1 {"level":"info","message":"Success (Cached)","...
2 {"level":"info","message":"Success (Cached)","...
3 {"level":"info","message":"Success","request":...
4 {"level":"info","message":"Success (Cached)","...
...
249995 {"level":"info","message":"Success (Cached)","...
249996 {"level":"info","message":"Success (Cached)","...
249997 {"level":"info","message":"Success (Cached)","...
249998 {"level":"info","message":"Success","request":...
249999 {"level":"info","message":"Success (Cached)","...
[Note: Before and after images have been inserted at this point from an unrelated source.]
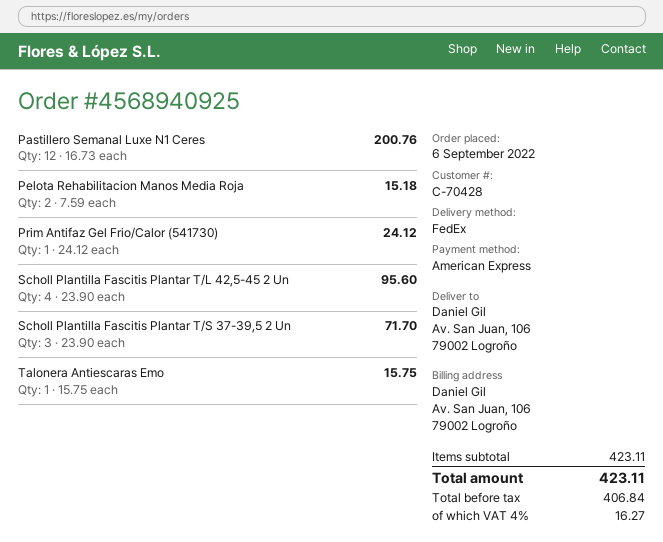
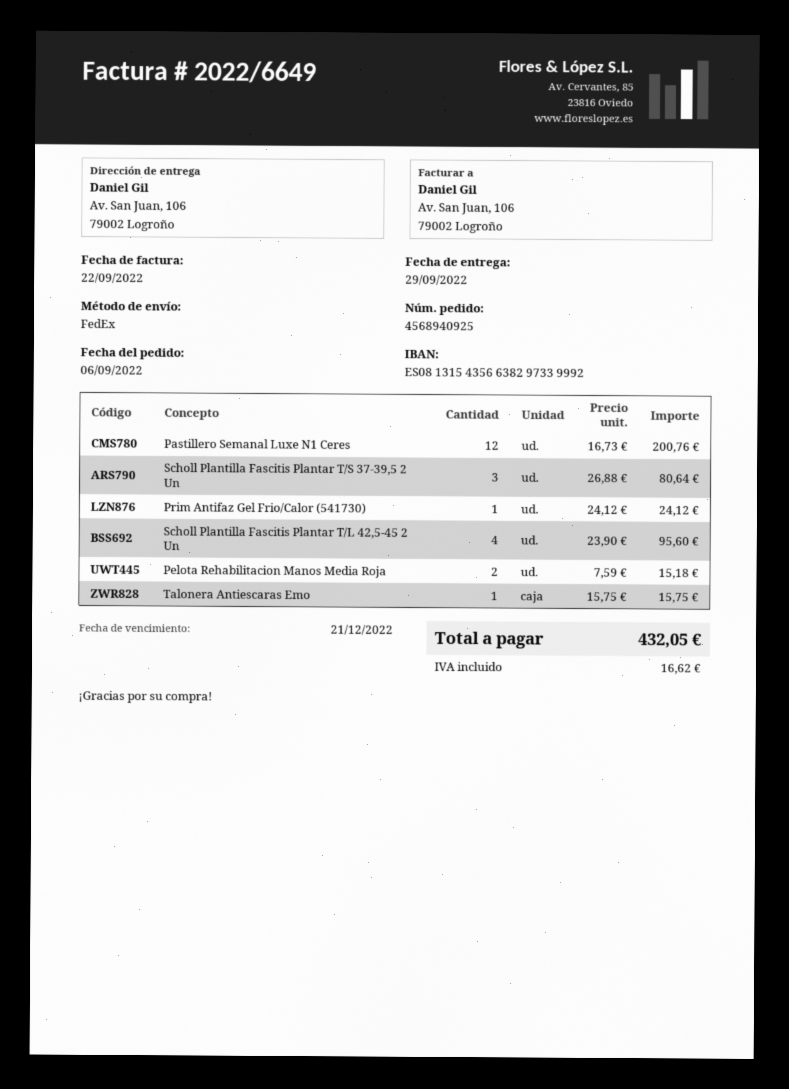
Scholl Plantilla Fascitis Plantar T/S 37-39,5 2 Un: 3 x 23.90 = 71.70 -> 3 x 26.88 = 80.64
tax: 16.27 -> 16.62
total: 423.11 -> 432.05

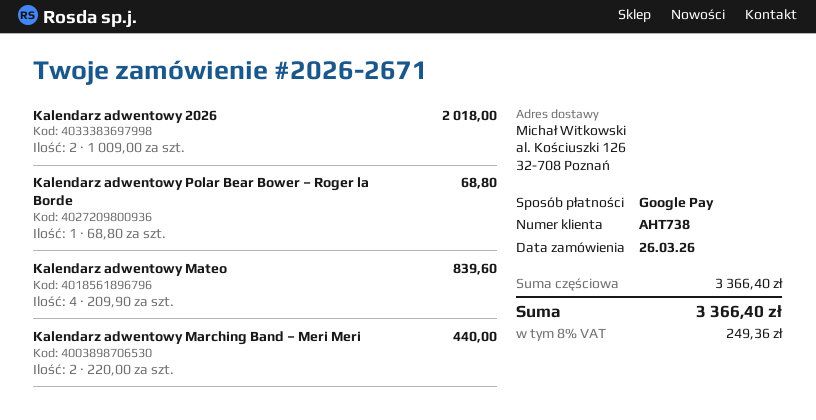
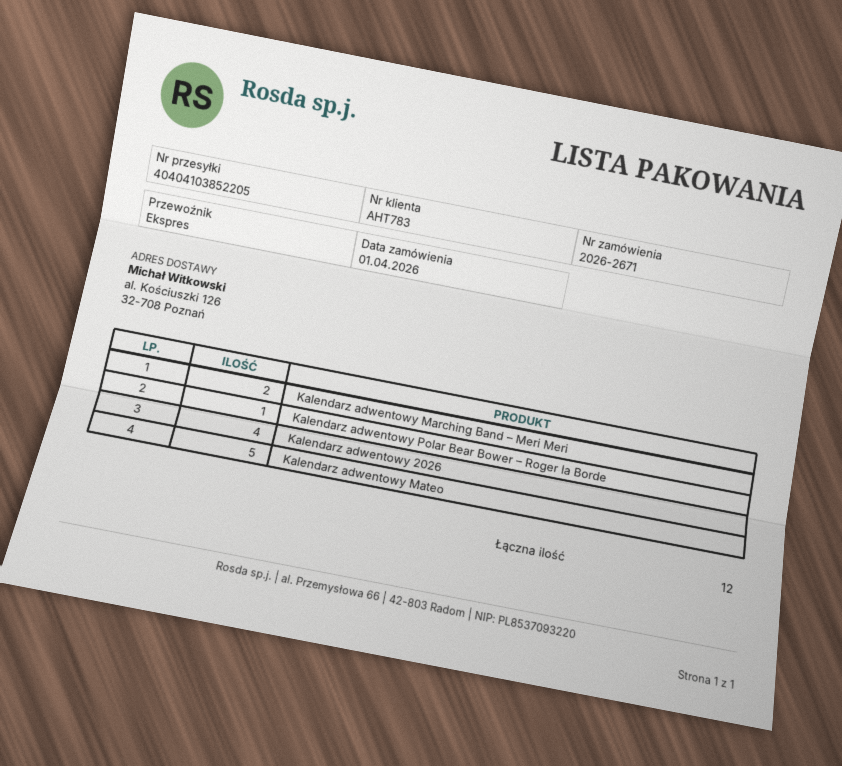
order date: 2026-03-26 -> 2026-04-01
customer number: AHT738 -> AHT783
Kalendarz adwentowy 2026: 2 -> 4
Kalendarz adwentowy Mateo: 4 -> 5

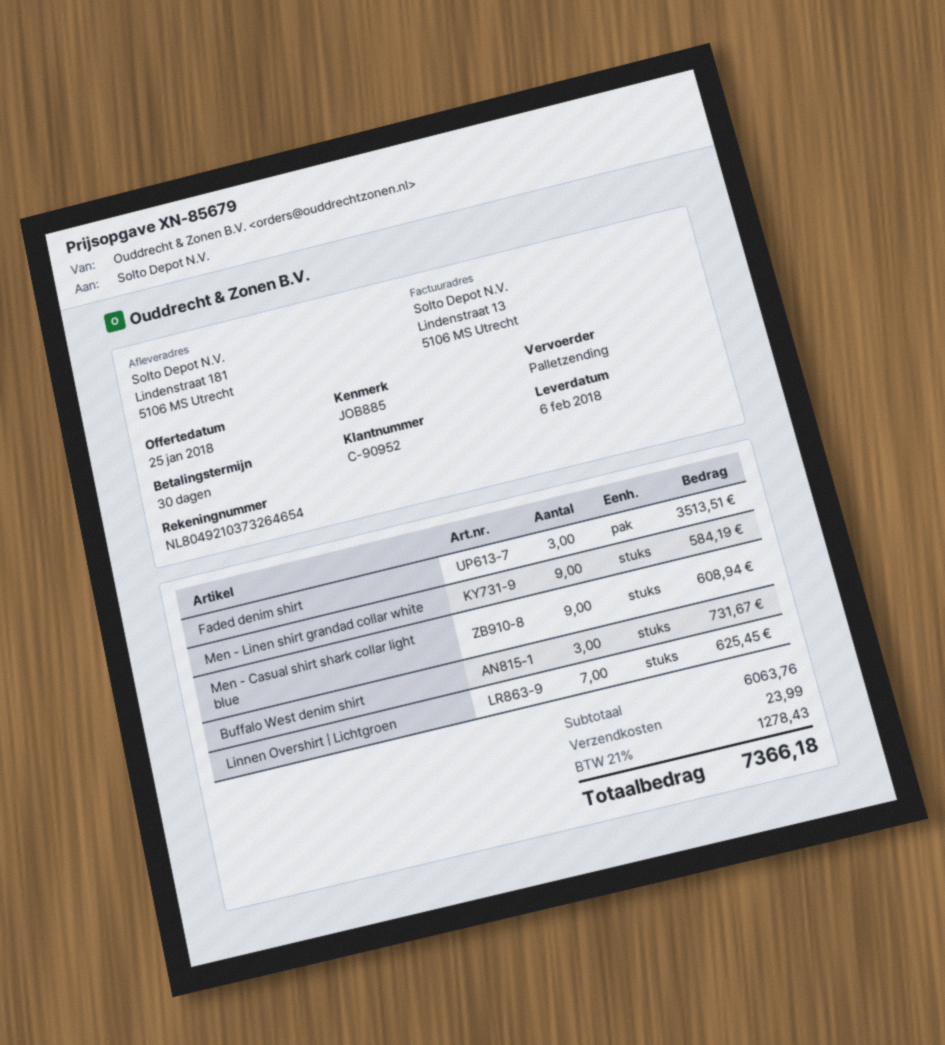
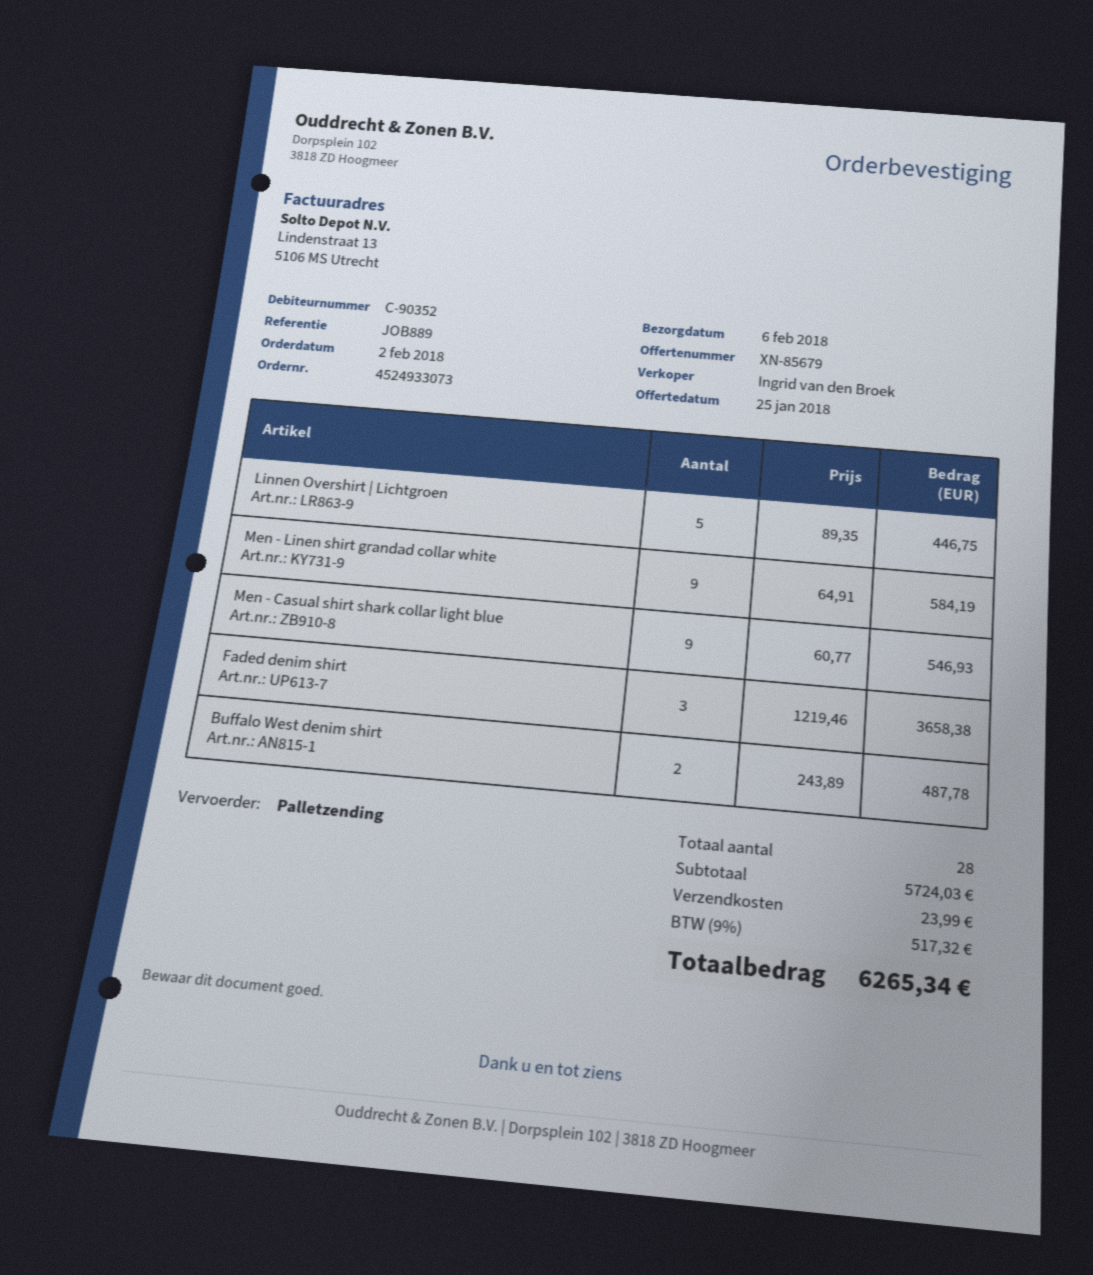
customer number: C-90952 -> C-90352
reference: JOB885 -> JOB889
Faded denim shirt: 3 for 3513.51 -> 3 for 3658.38
Men - Casual shirt shark collar light blue: 9 for 608.94 -> 9 for 546.93
Buffalo West denim shirt: 3 for 731.67 -> 2 for 487.78
Linnen Overshirt | Lichtgroen: 7 for 625.45 -> 5 for 446.75
subtotal: 6063.76 -> 5724.03
tax: 21% = 1278.43 -> 9% = 517.32
total: 7366.18 -> 6265.34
Name: 1, Length: 250000, dtype: object
Sample toDict() Output of df1
{0: '{"level":"info","message":"Success (Cached)","request":"GET /api/v1/settings?id=3","httpCode":200,"service":"stats-vis-backend","timestamp":"2021-09-26 08:25:43"}',
1: '{"level":"info","message":"Success (Cached)","request":"GET /api/v1/settings?id=3","httpCode":200,"service":"stats-vis-backend","timestamp":"2021-09-26 08:26:17"}',
Output print(df.iloc[[4480]])
0 1 \
4480 2021-09-26T12:00:58.983344643Z > next start
2 \
4480 ip-10-xxx-xxxx-30.eu-central-1.compute.internal
3
4480 xxxx-converter-75ffxf6b-jq2w7
CodePudding user response:
You can use pd.DataFrame
on the list of column values of the second column (with JSON) after converting the string of JSON to real JSON (not in string), as follows:
# read CSV
df = pd.read_csv(r'mycsv.csv', sep=',', header=None)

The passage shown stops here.